Create a numpy array from a list of lists
import numpy as np
list_of_lists = [[1, 2, 3, 4], [5, 6, 7, 8], [9, 10, 11, 12], [13, 14, 15, 16]]
np_array = np.array(list_of_lists)
np_array
array([[ 1, 2, 3, 4],
[ 5, 6, 7, 8],
[ 9, 10, 11, 12],
[13, 14, 15, 16]])
Initialize an array of zeros
zeros_array = np.zeros( (4, 5) )
zeros_array
array([[0., 0., 0., 0., 0.],
[0., 0., 0., 0., 0.],
[0., 0., 0., 0., 0.],
[0., 0., 0., 0., 0.]])
Initialize and array of ones
ones_array = np.ones( (6, 6) )
ones_array
array([[1., 1., 1., 1., 1., 1.],
[1., 1., 1., 1., 1., 1.],
[1., 1., 1., 1., 1., 1.],
[1., 1., 1., 1., 1., 1.],
[1., 1., 1., 1., 1., 1.],
[1., 1., 1., 1., 1., 1.]])
Using arrange
nine = np.arange( 9 )
nine
array([0, 1, 2, 3, 4, 5, 6, 7, 8])
Using reshape
nine.reshape(3,3)
array([[0, 1, 2],
[3, 4, 5],
[6, 7, 8]])
Introspection
Get the data type
np_array.dtype
dtype('int64')
Get the array’s shape
np_array.shape
(4, 4)
Get the number of items in the array
np_array.size
16
Get the size of the array in bytes
np_array.nbytes
128
Setting the data type
dtype parameter
np_array = np.array(list_of_lists, dtype=np.int8)
np_array
array([[ 1, 2, 3, 4],
[ 5, 6, 7, 8],
[ 9, 10, 11, 12],
[13, 14, 15, 16]], dtype=int8)
Size reduction
np_array.nbytes
16
The data type setting is immutible
Data may be truncated if the data type is restrictive.

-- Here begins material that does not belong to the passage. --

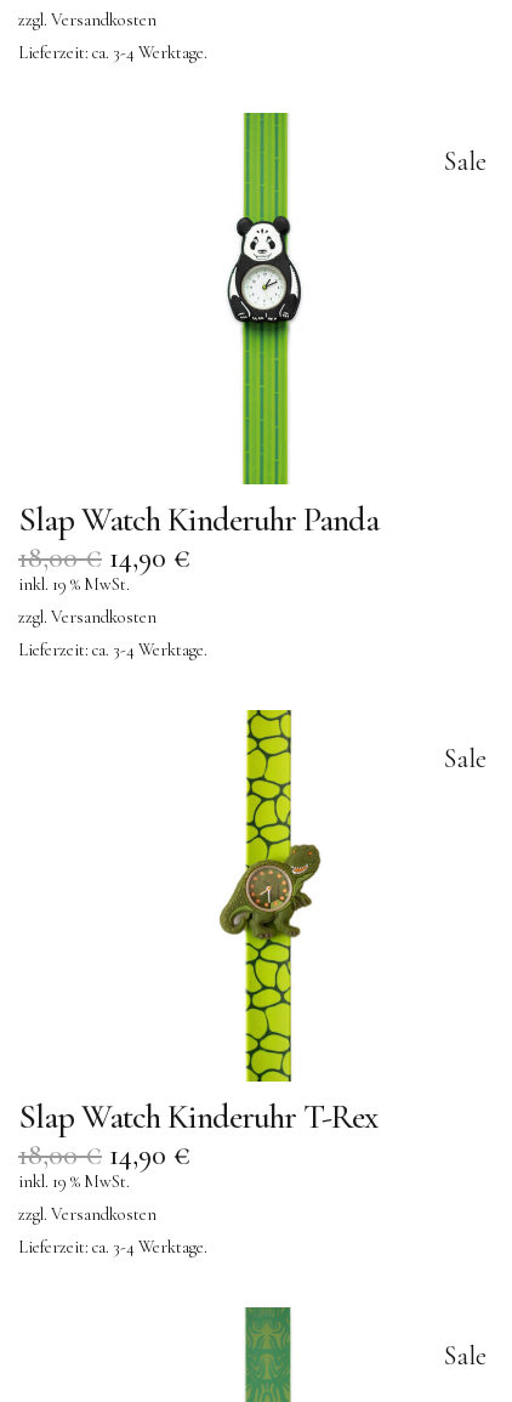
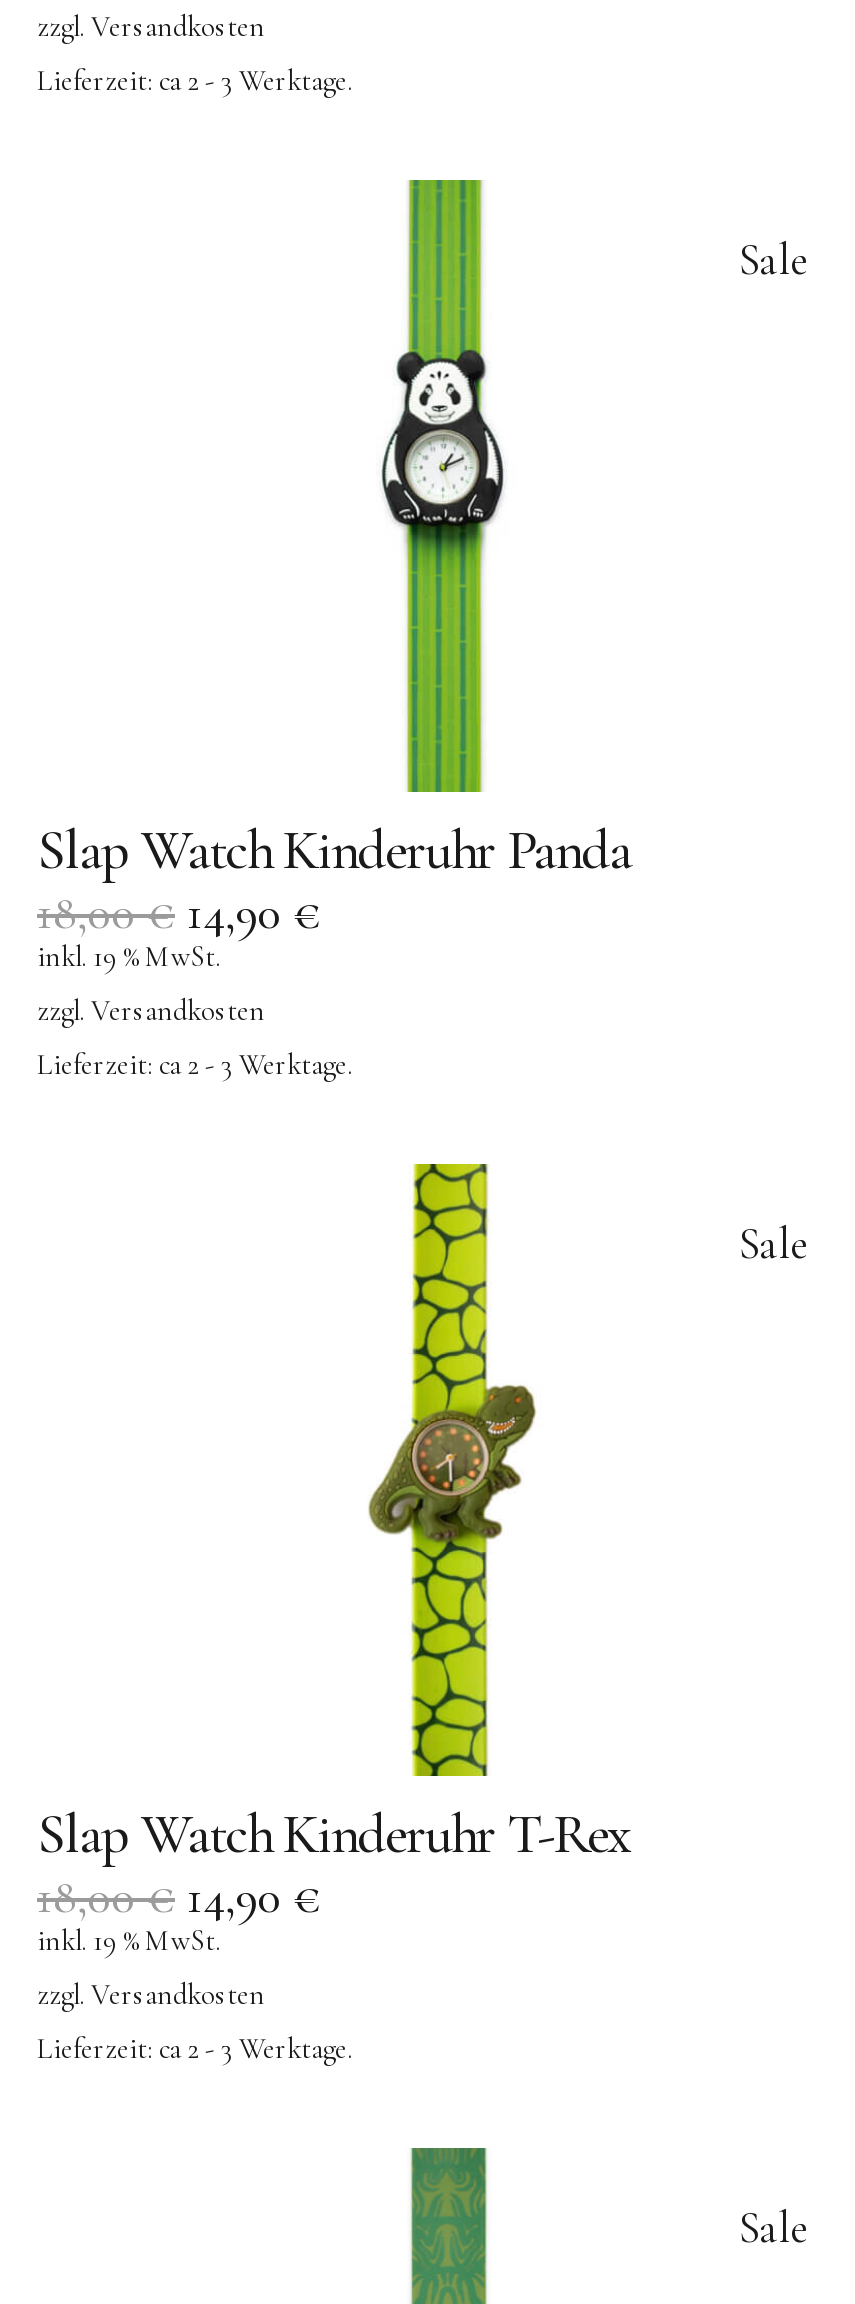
[18,42,207,63] Lieferzeit: ca. 3-4 Werktage. -> [37,63,353,97] Lieferzeit: ca 2 - 3 Werktage.
[18,639,207,660] Lieferzeit: ca. 3-4 Werktage. -> [37,1048,353,1082] Lieferzeit: ca 2 - 3 Werktage.
[18,1237,207,1258] Lieferzeit: ca. 3-4 Werktage. -> [37,2032,353,2066] Lieferzeit: ca 2 - 3 Werktage.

np_array[0][0] = 1.7344567
np_array[0][0]
1
Array Slicing
- Slicing can be used to get a view reprsenting a sub-array.
- The slice is a view to the original array, the data is not copied to a new data structure
- The slice is taken in the form: array[ rows, columns ]
np_array
array([[ 1, 2, 3, 4],
[ 5, 6, 7, 8],
[ 9, 10, 11, 12],
[13, 14, 15, 16]], dtype=int8)
np_array[2:, :3]
array([[ 9, 10, 11],
[13, 14, 15]], dtype=int8)
Math operations
- Unlike a unlike nested lists, matrix operations perform mathimatical operations on data
Create two 3 x 3 arrays
np_array_1 = np.arange(9).reshape(3,3)
np_array_1
array([[0, 1, 2],
[3, 4, 5],
[6, 7, 8]])
np_array_2 = np.arange(10, 19).reshape(3,3)
np_array_2
array([[10, 11, 12],
[13, 14, 15],
[16, 17, 18]])
Multiply the arrays
np_array_1 * np_array_2
array([[ 0, 11, 24],
[ 39, 56, 75],
[ 96, 119, 144]])
Add the arrays
np_array_1 + np_array_2
array([[10, 12, 14],
[16, 18, 20],
[22, 24, 26]])
Matrix operations
Transpose
np_array.T
array([[ 1, 5, 9, 13],
[ 2, 6, 10, 14],
[ 3, 7, 11, 15],
[ 4, 8, 12, 16]], dtype=int8)
Dot product
np_array_1.dot(np_array_2)
array([[ 45, 48, 51],
[162, 174, 186],
[279, 300, 321]])
5.5 Use the Pandas DataFrame
- One of the most highly leveraged data structures for data science
- A table-like two dimensional data structure.
Create a DataFrame
import pandas as pd
first_names = ['henry', 'rolly', 'molly', 'frank', 'david', 'steven', 'gwen', 'arthur']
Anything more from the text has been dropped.